Before & After – It’s always amazing to see how different the lambs look without their wool. If you live in an area where the climate is hot, clipping your lamb early in the season will keep them cooler and also give you the ability to see how the lamb is developing muscling. It allows you the time to change the feed program if needed. If you choose to clip your lamb early, be certain that the lamb is blanketed at night and is kept warm and comfortable. A sick lamb will not grow well or consistent.
Blanket Sheared Sheep – Newly purchased market lambs that have been slick sheared will require shelter and a blanket to help reduce a chance of catching a cold. Also blanket all clipped lambs.
Breeding Stock – Breeders do not need to be body clipped. Wash; clean up with clippers, the face and leg wool.
At the Show & After Weigh-in – Once your lamb has been examined by the veterinarian and weighed in, get them settled in their pen and start prepping for final grooming. This is a good day to get focused on the show. Get all the sheep in your group up on the grooming stands and as a team do a quick grooming inspection over each lamb to see what needs to be cleaned up. Don’t wait until the busy show day! This is a great learning time to see clipping techniques, mistakes made and how to fix or blend them away. Here the other kids are watching the more experienced showmen cleaning up the sheep. County fairs rules demand that only exhibitors work on the livestock. This ensures that the kids work together as a team to help each other. Many times the kids will learn more from their experienced peers!
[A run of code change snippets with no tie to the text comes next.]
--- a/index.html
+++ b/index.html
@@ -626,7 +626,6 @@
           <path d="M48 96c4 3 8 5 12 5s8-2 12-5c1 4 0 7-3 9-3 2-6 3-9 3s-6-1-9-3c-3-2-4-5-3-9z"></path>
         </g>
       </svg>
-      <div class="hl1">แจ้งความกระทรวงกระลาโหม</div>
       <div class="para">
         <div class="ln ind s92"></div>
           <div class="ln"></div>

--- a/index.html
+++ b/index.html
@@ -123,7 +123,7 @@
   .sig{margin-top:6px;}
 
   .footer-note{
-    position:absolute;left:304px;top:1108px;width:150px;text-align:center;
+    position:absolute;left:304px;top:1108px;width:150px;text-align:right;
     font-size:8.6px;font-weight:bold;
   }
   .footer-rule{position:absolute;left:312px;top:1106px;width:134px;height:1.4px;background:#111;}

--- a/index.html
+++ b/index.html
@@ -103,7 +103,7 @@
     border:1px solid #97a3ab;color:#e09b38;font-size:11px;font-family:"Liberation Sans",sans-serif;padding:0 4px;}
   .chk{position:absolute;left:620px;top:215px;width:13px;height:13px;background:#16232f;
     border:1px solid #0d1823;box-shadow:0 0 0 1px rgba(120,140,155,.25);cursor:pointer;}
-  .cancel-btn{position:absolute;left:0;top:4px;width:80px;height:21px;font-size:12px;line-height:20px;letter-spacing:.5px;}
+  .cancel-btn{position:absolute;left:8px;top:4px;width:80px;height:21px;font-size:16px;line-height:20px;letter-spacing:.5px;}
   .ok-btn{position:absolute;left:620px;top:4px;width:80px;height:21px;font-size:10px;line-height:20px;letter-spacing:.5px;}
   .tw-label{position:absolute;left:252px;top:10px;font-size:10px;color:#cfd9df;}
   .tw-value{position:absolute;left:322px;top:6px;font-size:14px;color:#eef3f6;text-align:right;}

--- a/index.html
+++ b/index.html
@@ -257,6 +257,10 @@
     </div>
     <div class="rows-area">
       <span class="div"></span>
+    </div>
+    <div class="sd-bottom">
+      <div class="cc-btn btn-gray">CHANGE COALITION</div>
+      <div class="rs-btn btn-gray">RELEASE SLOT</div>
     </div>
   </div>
Show Day – 2-3 hours before your class, wash or spot clean your lamb. This gives you time to work on final grooming touches, give your lamb a chance to settle down and you the time to get dressed in your show clothes. Always read the show rules for grooming: The lamb should represent its natural coloring. No dyes allowed.
“Your legacy and experience is honored when you share it with your fellow novice/intermediate showmen”.